Each type of machine learning is using different algorithms to solve the problem. Typical supervised learning algorithms would include the following:
Classification
Regression
When the data is being used to predict a category, supervised learning is also called classification. This is the case when assigning an image as a picture of either a car or a boat, for example. When there are only two options, it's called two-classclassification. When there are more categories, such as when predicting the winner of the World Cup, this problem is known as multi-class classification.
The major algorithms used here would include the following:
Logistic regression
Decision tree/forest/jungle
Support vector machine
Bayes point machine
Regression algorithms can be used for both types of variables, continuous and discrete, to predict a value, where for continuous values you'll apply Linear Regression and on discrete values, Logistic Regression.In linear regression, the relationship between the input variable (x) and output variable (y) is expressed as an equation of the form y = a + bx. Thus, the goal of linear regression is to find out the values of coefficients a and b and fit a line that is nearest to most of the points. Some good rules of thumb when using this technique are to remove variables that are very similar (correlated) and to remove noise from your data, if possible. It is a fast and simple technique and a good first algorithm to try.
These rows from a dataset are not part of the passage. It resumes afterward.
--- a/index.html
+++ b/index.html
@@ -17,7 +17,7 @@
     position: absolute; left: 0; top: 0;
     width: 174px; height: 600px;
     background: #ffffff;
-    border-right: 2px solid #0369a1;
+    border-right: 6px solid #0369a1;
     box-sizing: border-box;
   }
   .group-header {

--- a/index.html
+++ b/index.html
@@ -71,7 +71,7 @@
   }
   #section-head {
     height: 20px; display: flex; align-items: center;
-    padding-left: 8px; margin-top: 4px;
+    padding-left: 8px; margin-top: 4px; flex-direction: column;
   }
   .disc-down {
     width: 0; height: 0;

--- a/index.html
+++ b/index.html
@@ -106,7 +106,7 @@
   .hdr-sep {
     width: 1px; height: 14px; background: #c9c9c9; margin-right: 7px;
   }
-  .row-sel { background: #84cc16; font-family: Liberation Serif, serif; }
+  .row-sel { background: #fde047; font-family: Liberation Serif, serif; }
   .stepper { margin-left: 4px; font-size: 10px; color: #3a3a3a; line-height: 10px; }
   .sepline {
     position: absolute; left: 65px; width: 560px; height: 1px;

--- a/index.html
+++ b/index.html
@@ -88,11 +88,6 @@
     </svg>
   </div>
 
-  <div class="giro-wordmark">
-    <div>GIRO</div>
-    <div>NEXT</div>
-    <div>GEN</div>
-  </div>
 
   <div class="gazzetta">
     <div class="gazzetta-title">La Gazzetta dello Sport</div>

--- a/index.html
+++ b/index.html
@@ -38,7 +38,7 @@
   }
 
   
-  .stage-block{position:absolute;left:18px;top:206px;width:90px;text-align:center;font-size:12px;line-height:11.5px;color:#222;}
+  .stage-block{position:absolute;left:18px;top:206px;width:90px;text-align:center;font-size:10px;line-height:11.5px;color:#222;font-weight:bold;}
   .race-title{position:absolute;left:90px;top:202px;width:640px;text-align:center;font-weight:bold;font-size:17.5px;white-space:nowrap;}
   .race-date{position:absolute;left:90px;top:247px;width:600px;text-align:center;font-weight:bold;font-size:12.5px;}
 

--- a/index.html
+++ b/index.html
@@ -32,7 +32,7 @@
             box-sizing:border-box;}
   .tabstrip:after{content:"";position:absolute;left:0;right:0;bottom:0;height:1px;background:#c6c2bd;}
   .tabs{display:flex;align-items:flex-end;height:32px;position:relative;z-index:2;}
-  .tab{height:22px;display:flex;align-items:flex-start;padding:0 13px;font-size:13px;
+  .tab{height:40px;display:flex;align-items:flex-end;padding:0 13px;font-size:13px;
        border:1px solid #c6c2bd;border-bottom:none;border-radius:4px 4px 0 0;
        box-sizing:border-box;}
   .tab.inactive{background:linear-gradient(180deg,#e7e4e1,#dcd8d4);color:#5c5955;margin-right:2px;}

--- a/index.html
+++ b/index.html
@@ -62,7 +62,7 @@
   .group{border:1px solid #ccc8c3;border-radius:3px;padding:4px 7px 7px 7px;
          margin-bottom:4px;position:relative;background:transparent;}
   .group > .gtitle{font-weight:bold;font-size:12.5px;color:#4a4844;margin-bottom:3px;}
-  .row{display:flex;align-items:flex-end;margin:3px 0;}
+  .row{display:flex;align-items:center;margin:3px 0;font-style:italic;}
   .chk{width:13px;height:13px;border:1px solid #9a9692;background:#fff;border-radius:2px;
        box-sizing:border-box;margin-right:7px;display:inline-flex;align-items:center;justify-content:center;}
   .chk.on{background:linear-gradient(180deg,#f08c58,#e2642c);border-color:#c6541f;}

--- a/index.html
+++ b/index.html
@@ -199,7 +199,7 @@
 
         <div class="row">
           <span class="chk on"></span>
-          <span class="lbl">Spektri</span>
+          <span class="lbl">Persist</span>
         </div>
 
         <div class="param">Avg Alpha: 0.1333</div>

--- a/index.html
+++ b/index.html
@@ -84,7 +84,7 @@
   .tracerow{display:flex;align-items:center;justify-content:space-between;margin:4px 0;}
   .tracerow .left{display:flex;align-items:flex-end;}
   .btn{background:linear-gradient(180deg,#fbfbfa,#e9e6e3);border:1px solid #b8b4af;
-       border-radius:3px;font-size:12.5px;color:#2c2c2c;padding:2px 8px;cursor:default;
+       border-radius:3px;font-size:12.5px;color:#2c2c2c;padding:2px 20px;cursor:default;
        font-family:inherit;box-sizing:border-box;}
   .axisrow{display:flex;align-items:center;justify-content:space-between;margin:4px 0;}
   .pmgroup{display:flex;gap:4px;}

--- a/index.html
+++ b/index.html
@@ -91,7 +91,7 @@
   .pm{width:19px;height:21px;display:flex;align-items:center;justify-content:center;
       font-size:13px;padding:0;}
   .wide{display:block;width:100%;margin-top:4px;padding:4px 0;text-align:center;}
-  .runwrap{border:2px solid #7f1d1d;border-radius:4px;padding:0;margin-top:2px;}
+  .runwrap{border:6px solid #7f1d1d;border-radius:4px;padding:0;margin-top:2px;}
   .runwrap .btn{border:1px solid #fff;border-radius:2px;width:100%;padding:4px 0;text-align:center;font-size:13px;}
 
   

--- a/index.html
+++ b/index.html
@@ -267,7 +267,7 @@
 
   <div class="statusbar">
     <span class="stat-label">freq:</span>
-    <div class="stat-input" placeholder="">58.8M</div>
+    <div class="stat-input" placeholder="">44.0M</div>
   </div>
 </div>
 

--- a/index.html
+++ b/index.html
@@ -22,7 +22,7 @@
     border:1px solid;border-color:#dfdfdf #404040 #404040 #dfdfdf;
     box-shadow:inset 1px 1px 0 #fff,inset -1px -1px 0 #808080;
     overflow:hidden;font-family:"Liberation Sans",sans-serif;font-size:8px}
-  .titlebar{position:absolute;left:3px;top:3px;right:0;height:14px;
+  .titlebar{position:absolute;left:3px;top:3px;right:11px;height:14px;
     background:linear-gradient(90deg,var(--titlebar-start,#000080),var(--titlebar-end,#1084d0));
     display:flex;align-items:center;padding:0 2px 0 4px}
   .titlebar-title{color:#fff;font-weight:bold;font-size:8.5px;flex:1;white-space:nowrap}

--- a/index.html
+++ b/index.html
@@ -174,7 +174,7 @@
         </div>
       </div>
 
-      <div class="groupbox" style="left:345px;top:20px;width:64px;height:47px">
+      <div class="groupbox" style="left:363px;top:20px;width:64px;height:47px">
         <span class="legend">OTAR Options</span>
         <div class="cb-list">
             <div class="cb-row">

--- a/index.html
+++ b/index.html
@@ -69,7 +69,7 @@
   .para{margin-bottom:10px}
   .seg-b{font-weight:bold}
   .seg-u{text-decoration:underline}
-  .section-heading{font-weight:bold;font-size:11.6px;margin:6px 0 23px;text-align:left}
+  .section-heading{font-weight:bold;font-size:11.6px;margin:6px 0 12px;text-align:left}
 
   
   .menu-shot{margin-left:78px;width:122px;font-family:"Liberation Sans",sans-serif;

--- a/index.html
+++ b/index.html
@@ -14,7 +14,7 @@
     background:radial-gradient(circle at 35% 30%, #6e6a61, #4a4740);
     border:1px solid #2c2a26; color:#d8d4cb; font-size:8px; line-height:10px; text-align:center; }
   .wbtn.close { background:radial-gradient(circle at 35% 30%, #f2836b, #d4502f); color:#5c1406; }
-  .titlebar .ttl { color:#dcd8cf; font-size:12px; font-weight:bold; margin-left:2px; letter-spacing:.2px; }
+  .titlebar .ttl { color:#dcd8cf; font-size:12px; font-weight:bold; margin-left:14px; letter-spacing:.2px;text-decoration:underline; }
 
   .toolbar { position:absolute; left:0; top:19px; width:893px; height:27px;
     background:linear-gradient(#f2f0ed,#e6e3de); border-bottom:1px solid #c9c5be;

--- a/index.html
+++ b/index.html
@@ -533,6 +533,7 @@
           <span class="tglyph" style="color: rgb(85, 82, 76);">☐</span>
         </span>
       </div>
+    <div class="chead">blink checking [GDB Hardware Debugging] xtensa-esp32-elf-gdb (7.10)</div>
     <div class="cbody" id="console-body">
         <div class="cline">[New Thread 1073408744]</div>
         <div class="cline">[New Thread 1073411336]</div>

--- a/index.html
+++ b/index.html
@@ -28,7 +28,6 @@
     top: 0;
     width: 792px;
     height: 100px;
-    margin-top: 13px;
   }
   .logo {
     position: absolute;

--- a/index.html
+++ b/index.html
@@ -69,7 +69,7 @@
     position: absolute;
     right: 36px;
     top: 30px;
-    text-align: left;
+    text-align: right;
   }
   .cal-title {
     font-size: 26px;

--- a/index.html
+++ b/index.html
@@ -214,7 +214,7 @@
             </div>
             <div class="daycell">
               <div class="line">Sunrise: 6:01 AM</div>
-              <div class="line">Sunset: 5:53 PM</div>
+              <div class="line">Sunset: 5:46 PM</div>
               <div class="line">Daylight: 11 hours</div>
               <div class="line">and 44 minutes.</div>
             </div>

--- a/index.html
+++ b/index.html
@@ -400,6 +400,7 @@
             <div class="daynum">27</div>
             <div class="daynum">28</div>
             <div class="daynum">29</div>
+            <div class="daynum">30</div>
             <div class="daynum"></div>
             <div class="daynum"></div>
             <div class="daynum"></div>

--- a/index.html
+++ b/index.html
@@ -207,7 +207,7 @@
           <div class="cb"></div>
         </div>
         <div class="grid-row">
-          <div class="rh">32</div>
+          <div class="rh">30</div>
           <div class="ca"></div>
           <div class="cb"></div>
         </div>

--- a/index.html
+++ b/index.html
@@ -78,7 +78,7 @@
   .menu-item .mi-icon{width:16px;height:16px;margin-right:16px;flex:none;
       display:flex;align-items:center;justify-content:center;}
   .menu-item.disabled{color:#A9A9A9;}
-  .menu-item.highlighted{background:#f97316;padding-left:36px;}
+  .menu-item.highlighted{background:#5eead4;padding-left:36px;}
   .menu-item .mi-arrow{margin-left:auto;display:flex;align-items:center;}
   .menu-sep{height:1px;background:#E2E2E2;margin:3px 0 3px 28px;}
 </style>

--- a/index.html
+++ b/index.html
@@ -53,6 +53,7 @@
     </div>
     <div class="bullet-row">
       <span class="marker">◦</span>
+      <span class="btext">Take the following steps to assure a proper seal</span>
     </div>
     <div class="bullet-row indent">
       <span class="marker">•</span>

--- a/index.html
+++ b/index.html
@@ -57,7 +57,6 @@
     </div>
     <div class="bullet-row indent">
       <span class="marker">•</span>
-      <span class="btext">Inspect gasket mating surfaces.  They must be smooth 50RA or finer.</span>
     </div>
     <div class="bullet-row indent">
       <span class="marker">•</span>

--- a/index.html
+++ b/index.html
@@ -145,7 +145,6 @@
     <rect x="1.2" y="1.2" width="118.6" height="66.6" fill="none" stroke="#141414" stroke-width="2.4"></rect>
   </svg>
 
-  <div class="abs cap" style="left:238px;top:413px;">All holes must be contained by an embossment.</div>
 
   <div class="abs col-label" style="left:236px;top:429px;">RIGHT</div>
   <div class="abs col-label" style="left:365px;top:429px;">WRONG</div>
Logistic regression is best suited for binary classification (datasets where y = 0 or 1, where 1 denotes the default class. So, if you're predicting whether an event will occur, the instance of event occurring will be classified as 1. It measures the relationship between the categorical dependent variable and one or more independent variables by estimating probabilities using a logistic function.
There are numerous kinds of regressions available, depending on the Python or R package that is used; for example, we could use any of the following:
Bayesian linear regression
Linear regression
Poisson regression
Decision forest regression
Many others
We'll focus on implementing the machine-learning algorithms and models in the following chapters with SQL Server Machine Learning Services to train and predict the values from the dataset.